»»

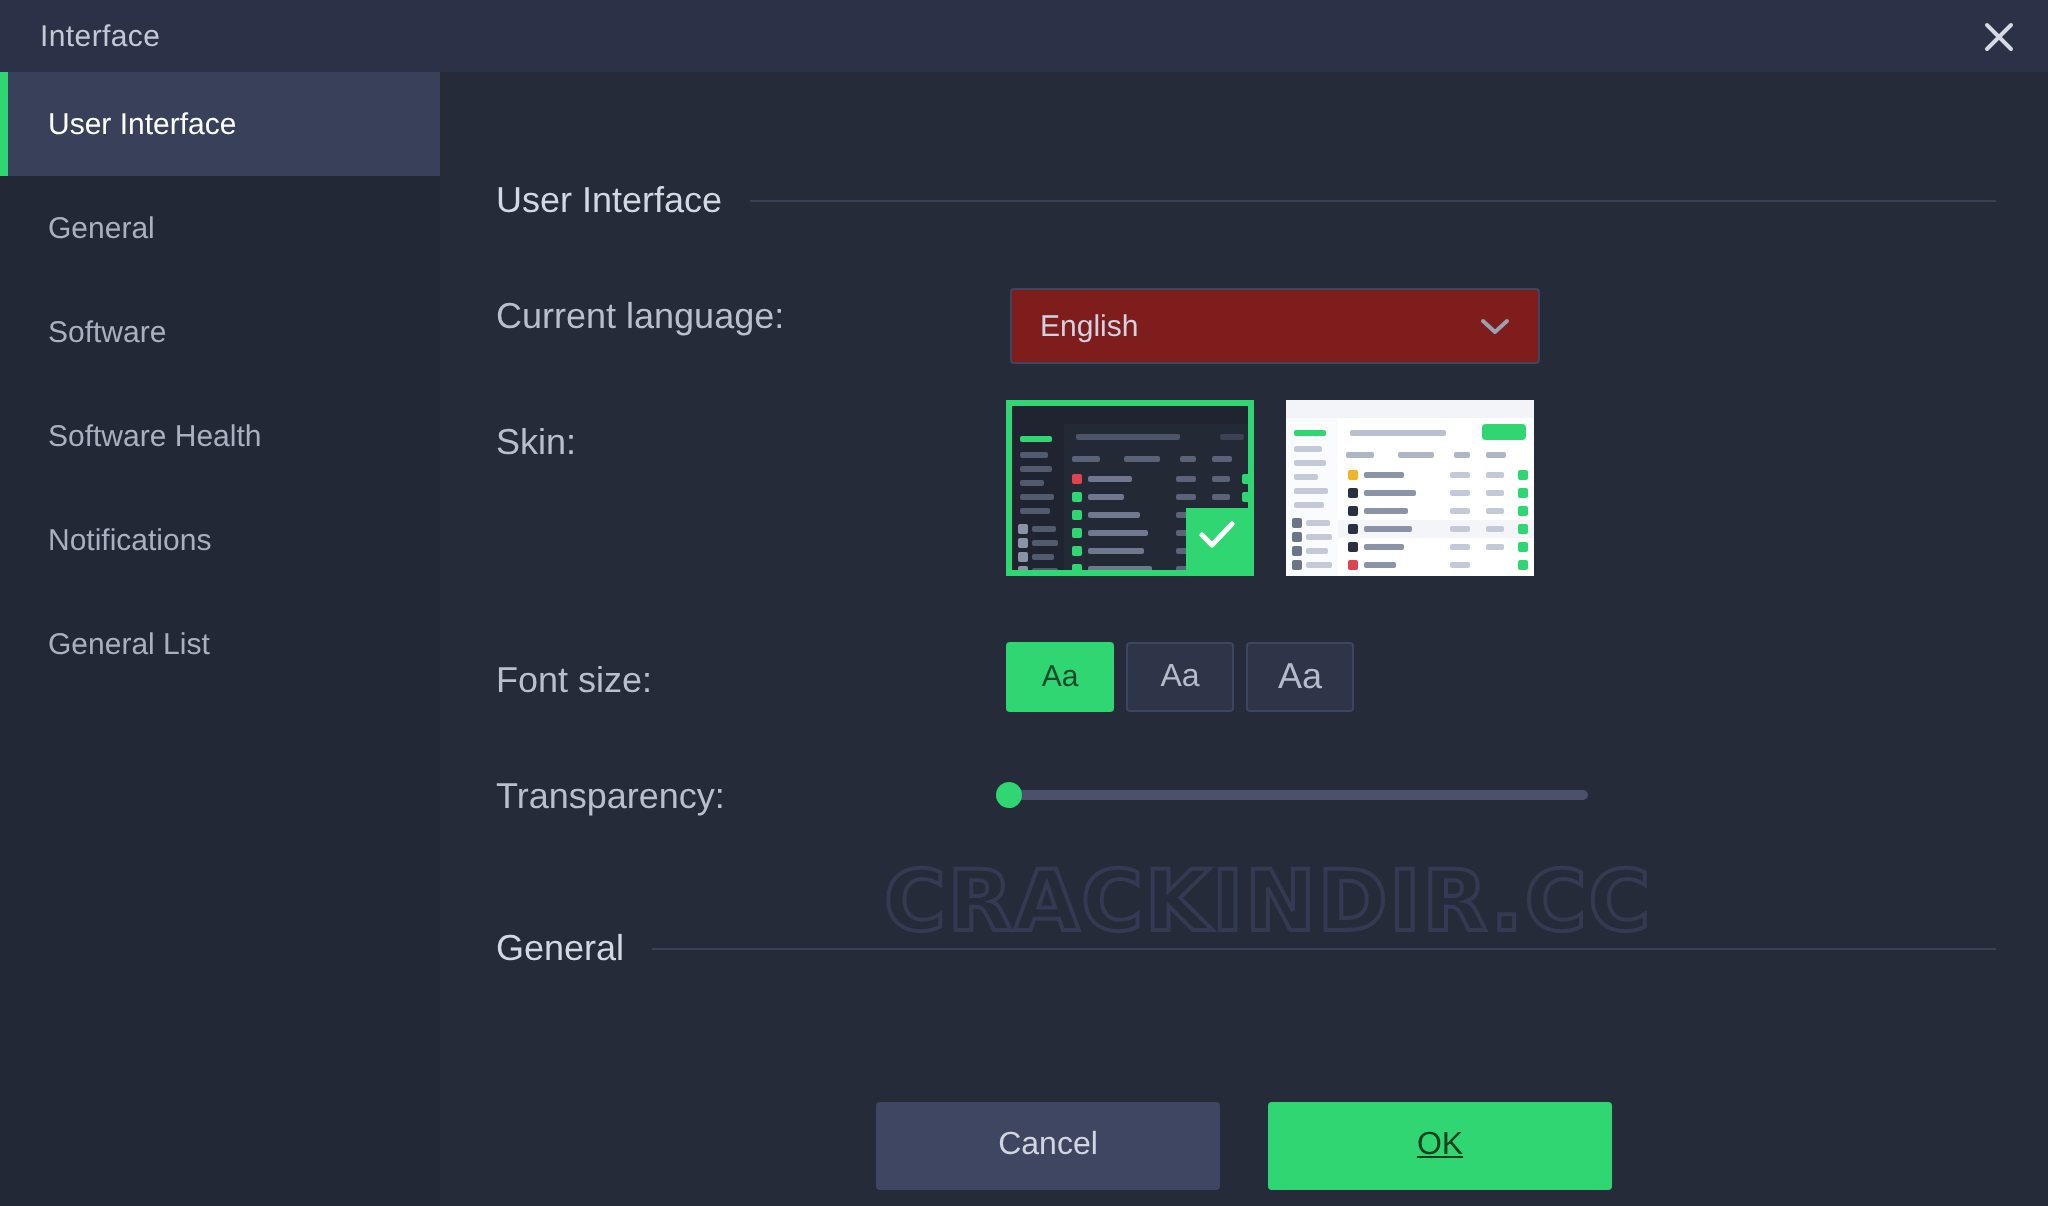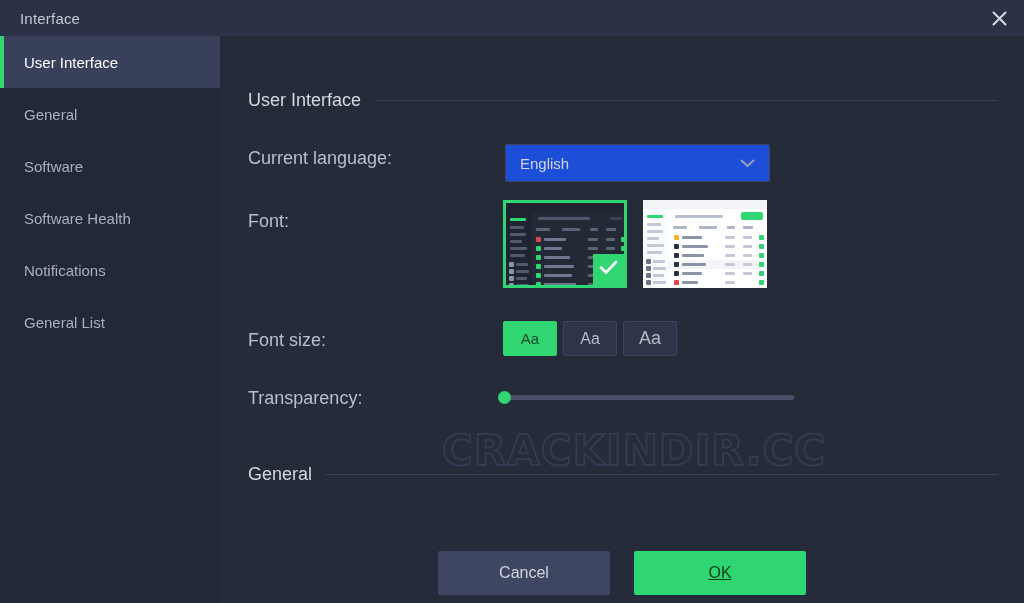--- a/index.html
+++ b/index.html
@@ -120,7 +120,7 @@
     left: 285px;
     width: 265px;
     height: 38px;
-    background: #1d4ed8;
+    background: #7f1d1d;
     border: 1px solid #3d4560;
     border-radius: 2px;
     display: flex;

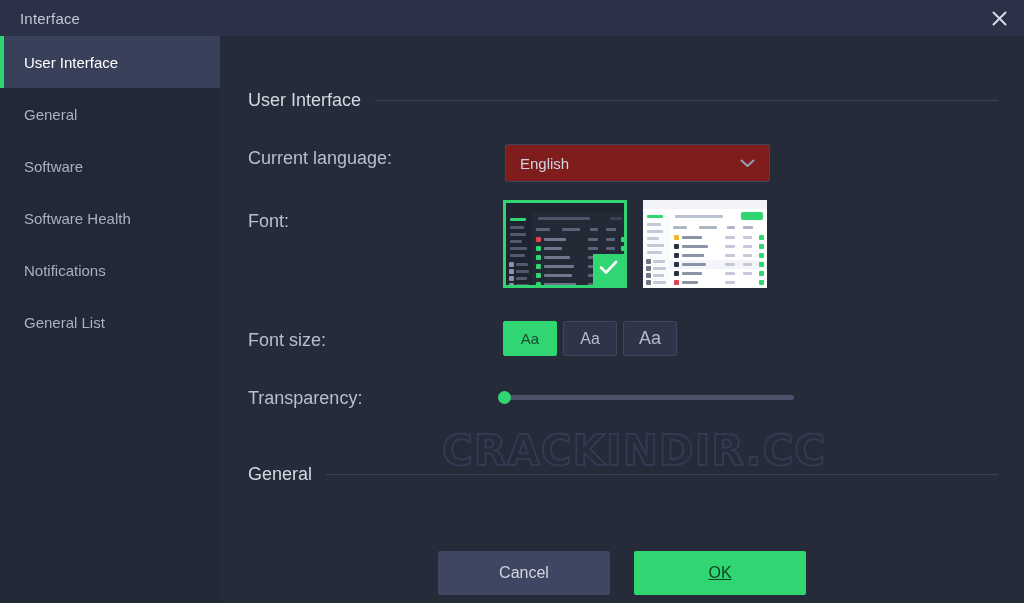--- a/index.html
+++ b/index.html
@@ -308,7 +308,7 @@
       </span>
     </div>
 
-    <div class="row-label" style="top:175px;">Font:</div>
+    <div class="row-label" style="top:175px;">Skin:</div>
 
     <div class="skin-thumb selected" style="top:164px; left:283px;">
       <div class="shot">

««

Only lines from the one holding "width: 265px;" through the last line of the entries above are wanted, both ends included, each retyped exactly; no pictures.

     width: 265px;
     height: 38px;
-    background: #1d4ed8;
+    background: #7f1d1d;
     border: 1px solid #3d4560;
     border-radius: 2px;
     display: flex;

--- a/index.html
+++ b/index.html
@@ -308,7 +308,7 @@
       </span>
     </div>
 
-    <div class="row-label" style="top:175px;">Font:</div>
+    <div class="row-label" style="top:175px;">Skin:</div>
 
     <div class="skin-thumb selected" style="top:164px; left:283px;">
       <div class="shot">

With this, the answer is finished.